---------- EXERCISE DATA ----------

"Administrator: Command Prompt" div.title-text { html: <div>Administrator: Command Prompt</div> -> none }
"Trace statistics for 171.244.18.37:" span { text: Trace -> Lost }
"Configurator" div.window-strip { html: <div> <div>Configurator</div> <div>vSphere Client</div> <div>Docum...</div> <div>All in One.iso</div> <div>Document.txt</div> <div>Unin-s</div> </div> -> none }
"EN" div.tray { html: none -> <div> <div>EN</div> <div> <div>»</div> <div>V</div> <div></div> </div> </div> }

----------
---------- EXERCISE DATA ----------

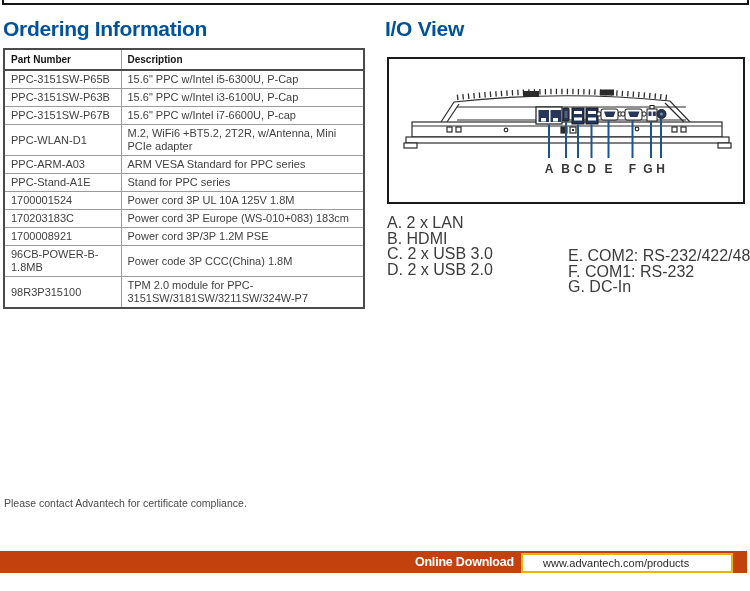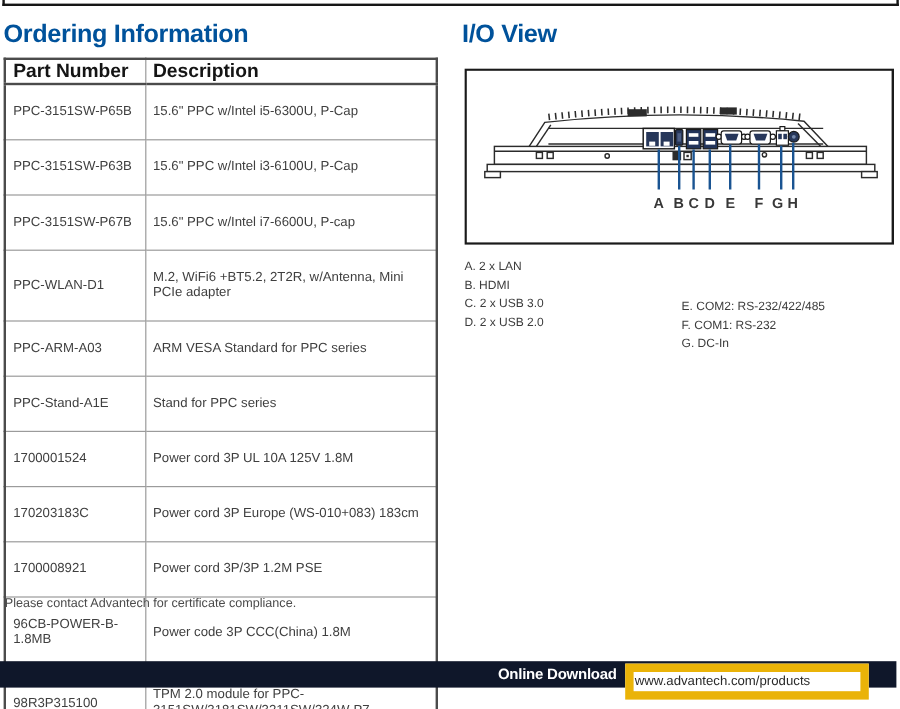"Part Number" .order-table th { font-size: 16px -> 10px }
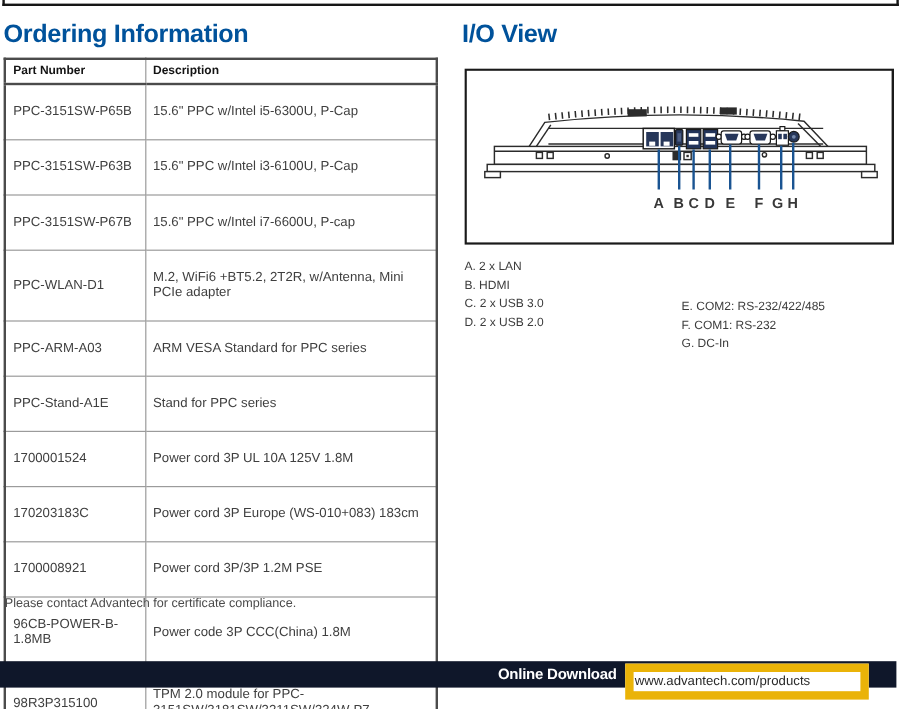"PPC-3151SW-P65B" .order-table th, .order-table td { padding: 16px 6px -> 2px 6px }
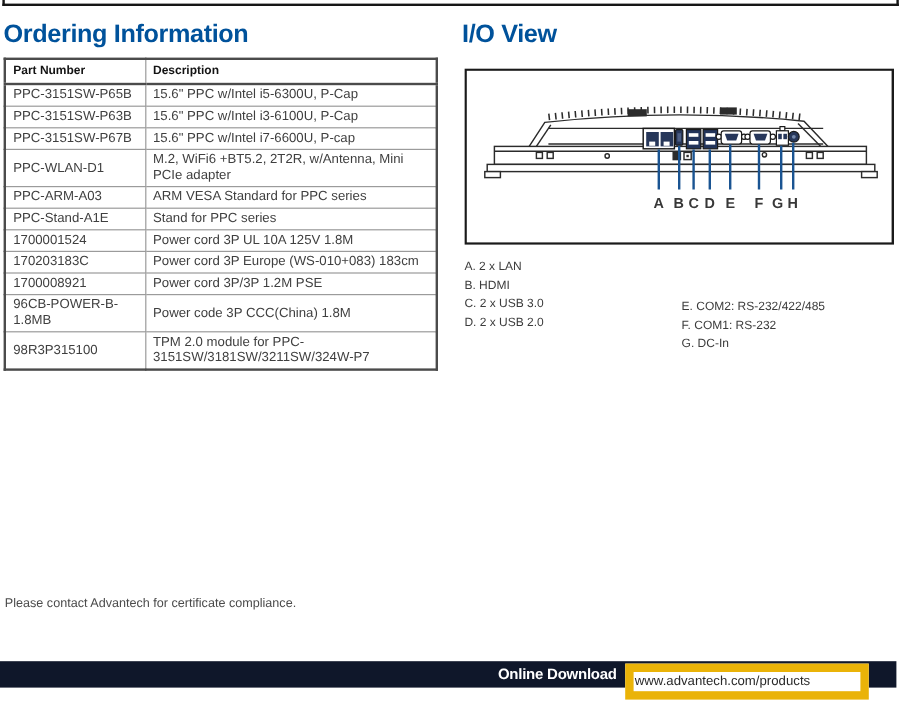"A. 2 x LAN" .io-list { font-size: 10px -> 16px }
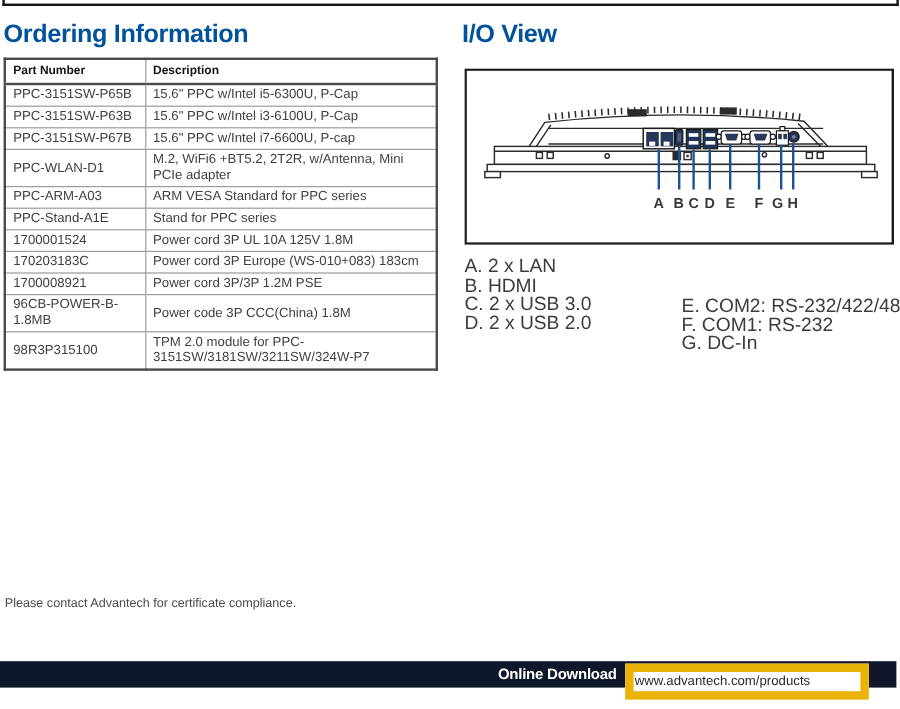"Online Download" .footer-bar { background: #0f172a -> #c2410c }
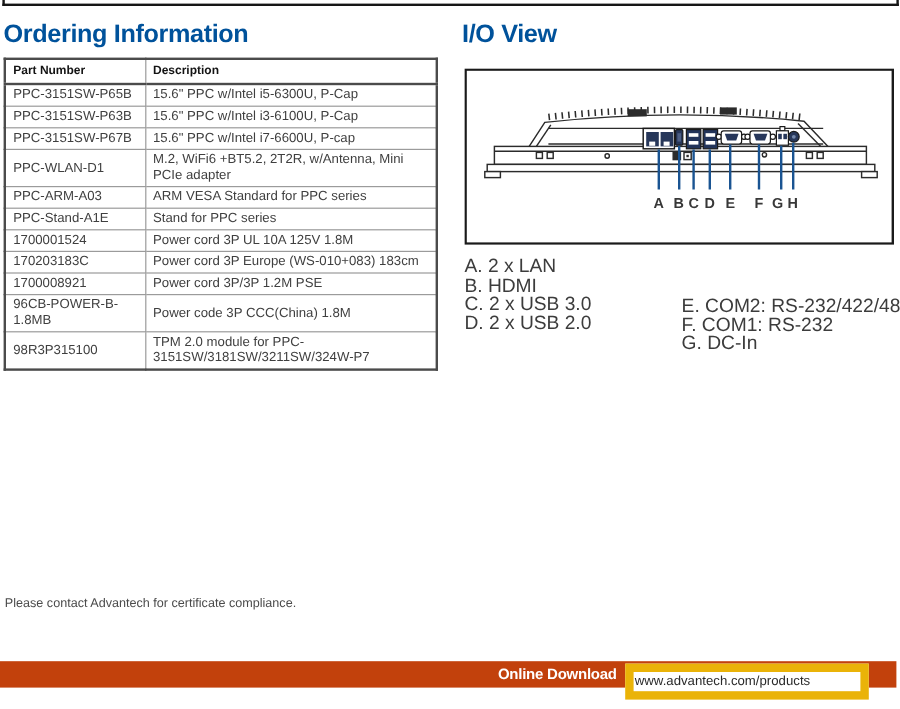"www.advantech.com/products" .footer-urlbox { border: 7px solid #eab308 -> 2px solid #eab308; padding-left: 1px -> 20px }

----------

TASK REQUIREMENTS ▸ From the line that has "text: Trace ->" through the line that has "html: <div> <div>Configurator</div>", copy every line exactly as it appears above, and leave out all others.

EXERCISE RESPONSE ▸
"Trace statistics for 171.244.18.37:" span { text: Trace -> Lost }
"Configurator" div.window-strip { html: <div> <div>Configurator</div> <div>vSphere Client</div> <div>Docum...</div> <div>All in One.iso</div> <div>Document.txt</div> <div>Unin-s</div> </div> -> none }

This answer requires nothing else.